Though this may seem like a condemnation of Craigslist, I have found some good positions through the site. I tried my hand at ghostwriting restaurant reviews, and the only real downside at the time was not being able to claim the bragging rights. Ghostwriting can give you some quick cash, but it doesn’t help much with your portfolio. It was worth it at the time, however, as it made eating out on a recent graduate’s earnings feasible. I also got the hang of a new form of writing: the review.

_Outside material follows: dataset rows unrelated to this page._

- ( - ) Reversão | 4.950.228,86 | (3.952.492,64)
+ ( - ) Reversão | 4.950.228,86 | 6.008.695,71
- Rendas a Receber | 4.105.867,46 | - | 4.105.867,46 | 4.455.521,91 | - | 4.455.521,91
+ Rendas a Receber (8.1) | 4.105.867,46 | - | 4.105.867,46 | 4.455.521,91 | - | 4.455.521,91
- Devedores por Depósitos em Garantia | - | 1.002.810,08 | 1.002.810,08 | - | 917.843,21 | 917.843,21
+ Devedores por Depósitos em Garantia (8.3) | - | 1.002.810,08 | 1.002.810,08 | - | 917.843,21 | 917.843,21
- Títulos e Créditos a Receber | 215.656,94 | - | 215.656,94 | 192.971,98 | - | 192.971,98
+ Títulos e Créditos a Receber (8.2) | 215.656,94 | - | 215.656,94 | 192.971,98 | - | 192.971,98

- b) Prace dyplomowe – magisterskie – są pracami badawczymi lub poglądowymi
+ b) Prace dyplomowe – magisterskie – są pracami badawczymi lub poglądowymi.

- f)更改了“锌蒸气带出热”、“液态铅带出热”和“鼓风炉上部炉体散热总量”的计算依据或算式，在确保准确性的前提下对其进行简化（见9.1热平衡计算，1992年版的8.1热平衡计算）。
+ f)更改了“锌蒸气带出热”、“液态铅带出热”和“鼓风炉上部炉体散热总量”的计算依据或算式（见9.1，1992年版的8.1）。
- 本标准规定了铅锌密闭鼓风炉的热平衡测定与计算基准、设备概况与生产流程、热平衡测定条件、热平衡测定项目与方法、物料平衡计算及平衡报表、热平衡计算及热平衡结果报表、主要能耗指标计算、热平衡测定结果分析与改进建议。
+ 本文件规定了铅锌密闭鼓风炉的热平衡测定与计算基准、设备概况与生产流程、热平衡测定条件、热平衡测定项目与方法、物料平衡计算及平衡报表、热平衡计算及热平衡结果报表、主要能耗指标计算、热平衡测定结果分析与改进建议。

Of course, Craigslist is not the only job site I use, and I’ve seen the same problems across the board. I’ve seen many job postings on pay-to-post sites that require high levels of skill and time commitment that end with “unpaid internship”. I’ve also found that regardless of where they advertise, too many companies expect writers to compose blog posts and articles for exposure (a laughable concept when anyone can create a blog for free) or pennies. When asked about job sites, I often say that I’ve found much of my best work and all of my worst work on Craigslist. Now that I’m more practiced at finding gigs, I tend to use sites like freelancewritingjobs.ca, which filters out a lot of the worst-paying positions for Canadian writers, and I scan suspiciously for words and phrases like “internship”, “exposure”, “build your portfolio” (not always a bad thing, but often a warning sign), and “volunteer” (a term misused by many for-profit companies) before investing in a cover letter. Regardless of where I’m looking, my first year as a freelancer taught me how important it is to recognise the value of your own work and not accept the lack of respect that has become the status quo. While I’ve definitely worked for less money than is reasonable just to pay my bills (and had to lean on familial support at times due to the fickle nature of the business), I’ve also learned a lot about the industry I’m in and found some great clients who pay me well above minimum wage. My first year as a freelance writer taught me how to write better, faster, and on topics as diverse as restaurants, provincial parks, cat-themed computer and board games, immigration, sausages (I’m vegetarian), and video marketing.
Despite the cynicism with which I sometimes discuss my job—or more accurately, my jobs—I stand by my choice to freelance, at least for now. While some gigs have been downright awful, I’ve also had the chance to mock bad ads for money and write about my addiction to the Waffles the Cat version of 2048. As for the less enjoyable parts—well, they do make for good stories.